Specifically, blockchain security firm SlowMist has recently revealed a scheme in which a swindler tried to hijack accounts on the crypto social network posing as a journalist to trick users into downloading malicious files, as SlowMist’s team explained in a Medium post on November 13.

Fake journalist

According to the post, X user Masiwei reported on October 14 a scam attempt targeting for account theft, saying he was talking to someone who said they were a journalist at Forbes for two hours, when they asked to verify his identity through a link in order to – prevent impersonation.

User reports scam attempt Source: Masiwei

Just in case, Masiwei first sent the link to SlowMist, and its security team identified a malicious JavaScript code in it. According to the firm, “the attacker would trick users into adding it as a bookmark, laying the groundwork for future malicious activities,” and after this discovery, they issued a security alert on X.
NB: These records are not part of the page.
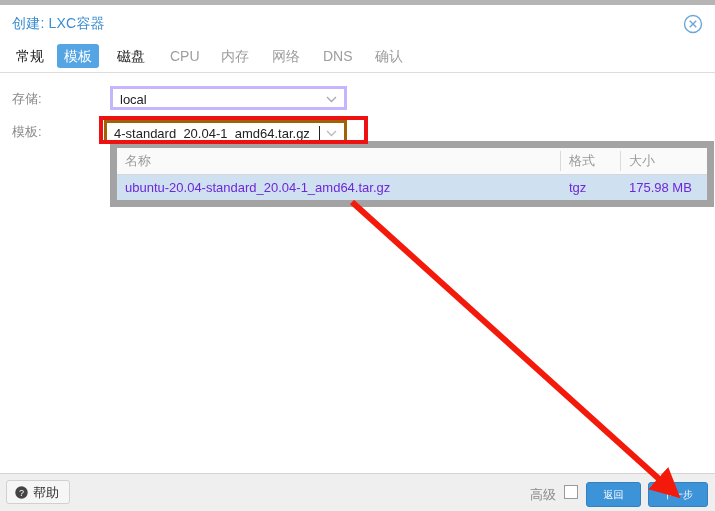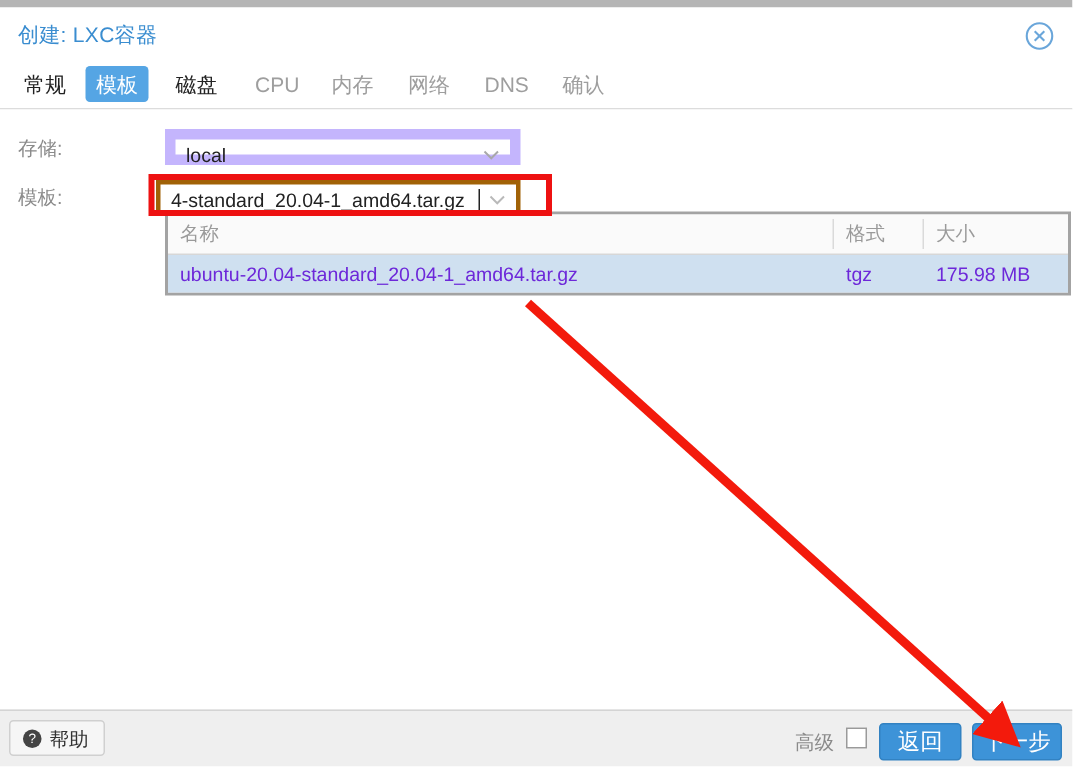"local" .field { border: 7px solid #c4b5fd -> 3px solid #c4b5fd }
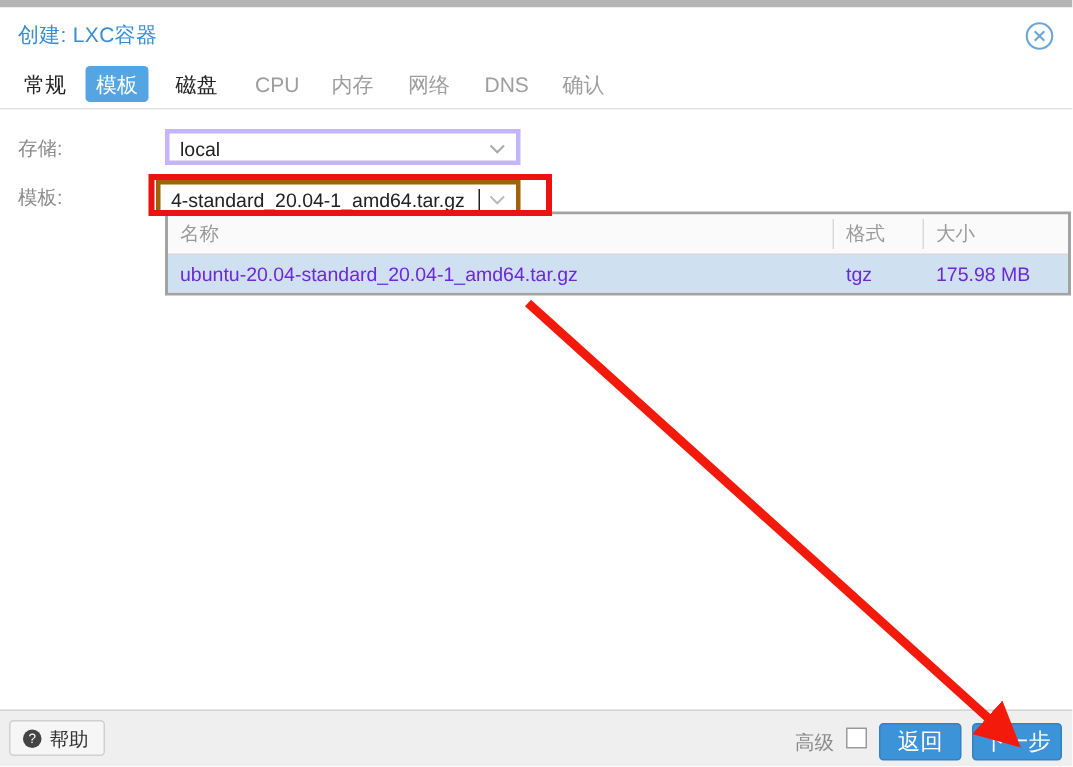"名称" #dropdown { border: 2px solid #a3a3a3 -> 7px solid #a3a3a3 }
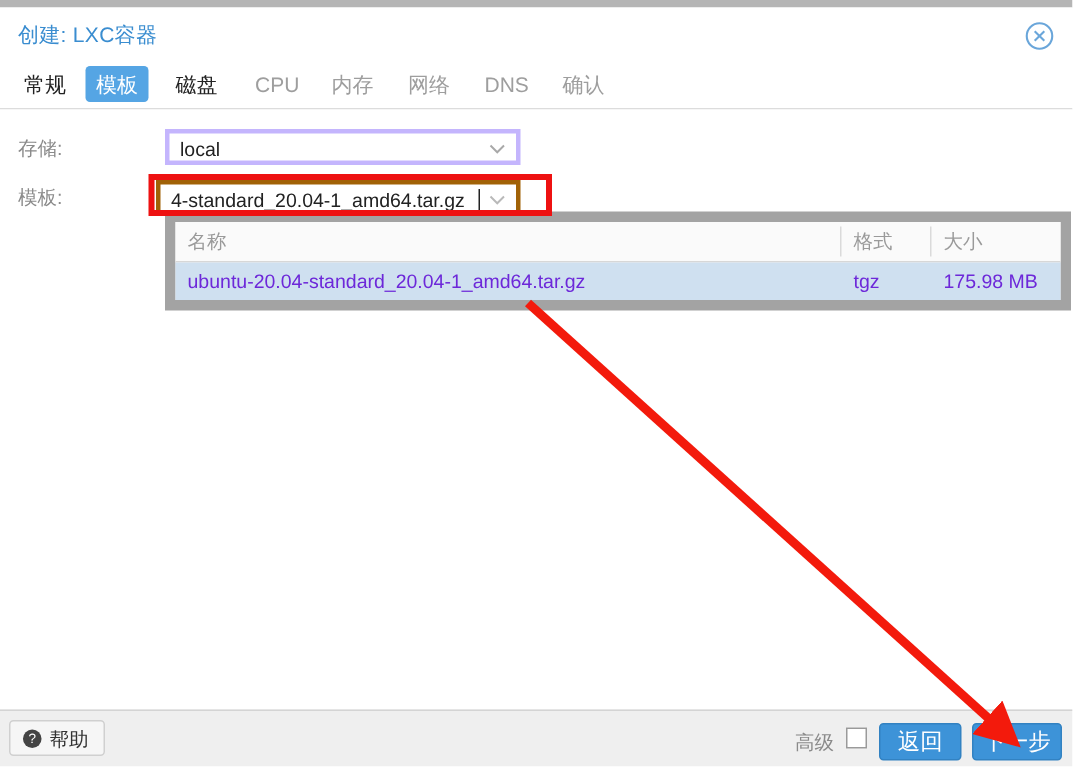"返回" .pbtn { font-size: 15px -> 10px }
Not long after this alert, user Double Wan posted on X that someone stole their assets on the platform, and SlowMist jumped in, successfully intercepting the stolen funds working together with crypto exchange OKX, which caused the scammer to become salty and even ‘congratulate’ the victim.

Scammer ‘congratulates’ victim on stopping theft. Source: Double Wan


Elsewhere, another case of using someone else’s identity to steal crypto surfaced with the discovery of a scam video ad, which seemed to show the CEO of Ripple, the company that created XRP, asking XRP holders to send their tokens and receive twice as much back, as Finbold earlier reported.

Shockingly, the ad, which combines a video of Brad Garlinghouse giving a speech and artificial intelligence (AI) generated voice-over, ran for 45 seconds on the renowned video platform YouTube, showing how easily scammers can come up with new (and rather convincing) ways to steal cryptocurrency.